Breeding for performance ahead of appearance and breed-dogma means that the applied breeding criteria are definitive. If the hound doesn’t measure up, it’s not bred from, no matter how pretty it is. It produces healthier sounder hounds since the chase reveals every fault. Racing Greyhounds have succeeded in the show ring but it is not likely that a show Greyhound would win on the track. The socialization of Fox hounds by puppy-walkers allows hordes of delighted children to descend on them in the arena at country shows. This is an exercise that could not be similarly conducted using a couple of dozen unleashed dogs from quite a number of pedigree breeds. But however admirable their temperament, it’s their anatomy which wins the most praise. In his book Hounds of 1914, sportsman and veterinary surgeon, Frank Townend Barton was writing: “This brings the author to make a statement that very few will, on reflection, feel inclined to dispute the truth of. It is this: That the Foxhound is built upon lines displaying greater economy of material than that of any other variety of dog. Every ounce of bone and muscle is placed where it can be utilised to the best advantage.”
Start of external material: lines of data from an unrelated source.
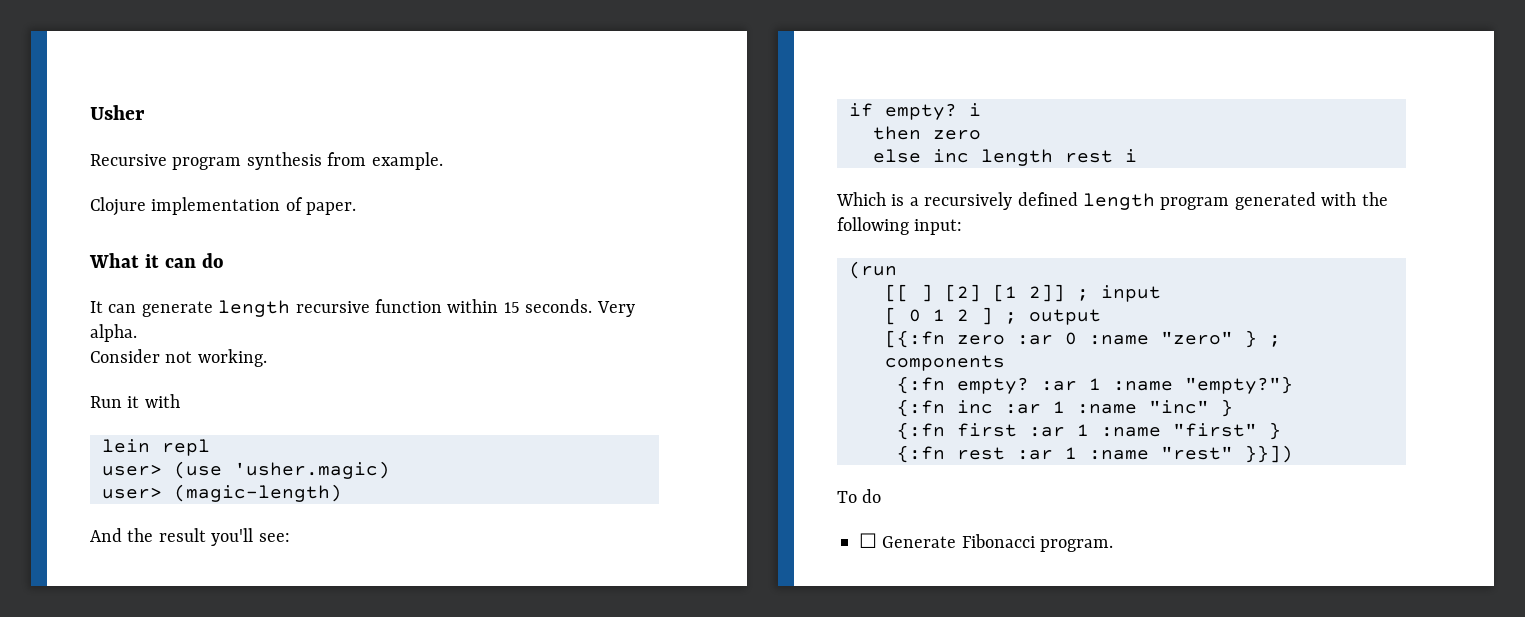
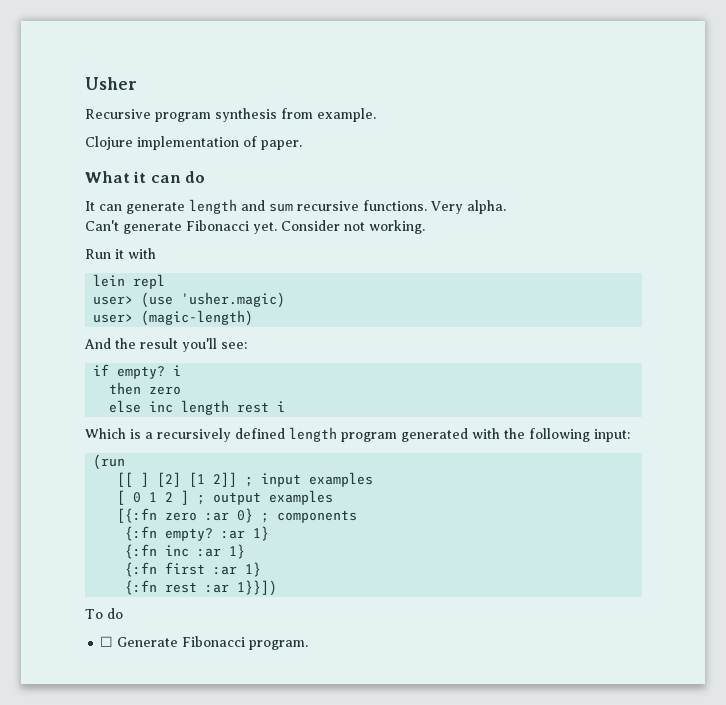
[295,299,635,317] [90,324,137,342] recursive function within 15 seconds. Very alpha. // -> [241,200,506,214] [85,220,277,234] and sum recursive functions. Very alpha. // Can't generate Fibonacci yet.
(1161, 293) none -> [309,472,374,487] examples
(1101, 317) none -> [269,490,334,505] examples
[1065,330,1257,348] 0 :name "zero" } -> [237,508,254,523] 0}
[1089,376,1293,394] 1 :name "empty?"} -> [253,526,270,541] 1}
[1053,399,1233,417] 1 :name "inc" } -> [229,544,246,559] 1}
[1077,422,1281,440] 1 :name "first" } -> [245,562,262,577] 1}
[1065,445,1293,463] 1 :name "rest" }}]) -> [237,580,278,596] 1}}])

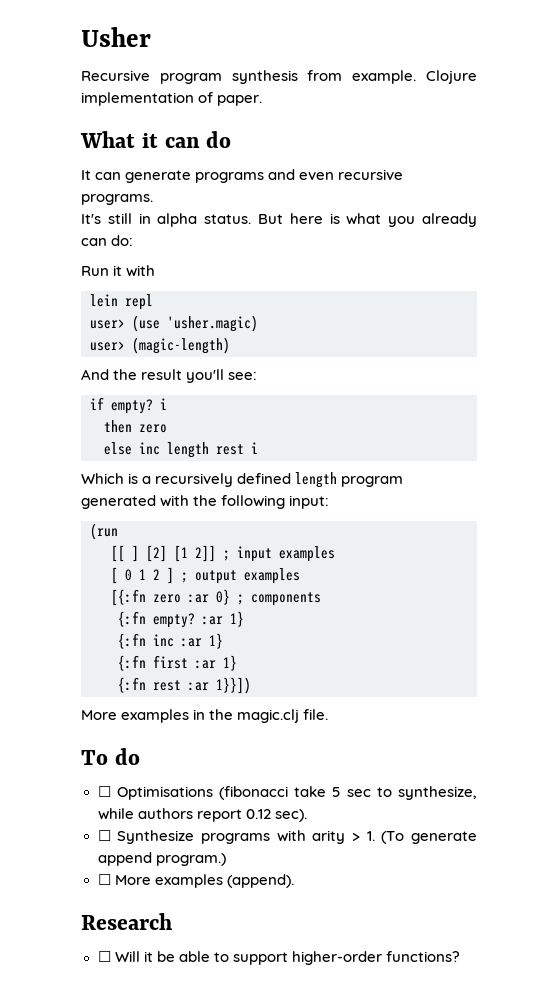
(376, 115) // -> (417, 77) none
[189,199,506,214] [85,220,425,234] length and sum recursive functions. Very alpha. // Can't generate Fibonacci yet. Consider not working. -> [195,169,404,183] [81,194,153,205] [81,213,478,227] [81,235,134,246] programs and even recursive programs. // It's still in alpha status. But here is what you already can do:
[85,608,123,619] [100,636,309,650] To do // ☐ Generate Fibonacci program. -> [81,709,329,723] [81,748,140,765] [97,786,477,800] [97,808,307,822] [97,830,477,844] [97,852,226,866] [97,874,294,888] [81,913,172,930] [97,951,460,965] More examples in the magic.clj file. // To do // ☐ Optimisations (fibonacci take 5 sec to synthesize, while authors report 0.12 sec). // ☐ Synthesize programs with arity > 1. (To generate append program.) // ☐ More examples (append). // Research // ☐ Will it be able to support higher-order functions?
It is this impressive physical stature, allied with great staying power and backed by nose and voice, which has seen the breed exported all over the world, to improve their local hunting dogs, from Sweden and Finland in the north, across the channel to France, and even further afield to America, Australia, South Africa and India. There may well be more paintings of them and books on them than any other breed of dog, such is the long-standing admiration of their prowess. This level of excellence has not come about by accident. In his book The Foxhound of the Future of 1963, CR Acton wrote: “Though the science of genetics, itself, is new, the principles of heredity were in operation before Mendel’s time. For years the breeding of fox-hounds by selection was based upon success, and the elimination of such methods as were unsuccessful. Such success was achieved by methods that were, unbeknown to the exponents, to a certain extent in accordance with the principles upon which the science of genetics is based. Hugo Meynell, Lord Henry Bentinck, Lord Willoughby de Broke, Lord Fitzhardinge were applied biologists, whether they realized the fact or not.
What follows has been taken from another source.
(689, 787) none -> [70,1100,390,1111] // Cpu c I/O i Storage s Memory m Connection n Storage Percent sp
It is to such men that we owe the Foxhound of today, and, whatever its restricted use, it stands as a tribute to British livestock breeding down several centuries. In the first volume of The Foxhound Studbook, published in 1866, by Cornelius Tongue, it was stated that “the successful breeder of hounds should follow the principles of the successful breeder of race-horses, as it is invariably found that those animals are most to be depended upon for the perpetuation of their species whose genealogy can be traced in the greatest number of direct lines to great celebrities of olden times.” In other words, study the pedigrees! And, whether the Foxhound graces the conformation show scene or parades at Honiton and Peterborough, the breeding behind the hound will come through, backed by informed selection and as always, cheered on by a host of admirers. The Foxhound reigns supreme, as the physically-soundest, as the most eye-catching and, most important of all, as the canine athlete.        

  “What other breed of dog is there that could trot out a dozen or fourteen miles along the roads to a meet, then gallop about for five hours or so, often hard enough to tire out two thorough-bred horses in succession, all the time using his nose, intelligence and voice, then come home at night with his stern up, and do it regularly twice a week?…it is a great deal to expect of a dog.”
Sir John Buchanan-Jardine MFH, in his Hounds of the World of 1937.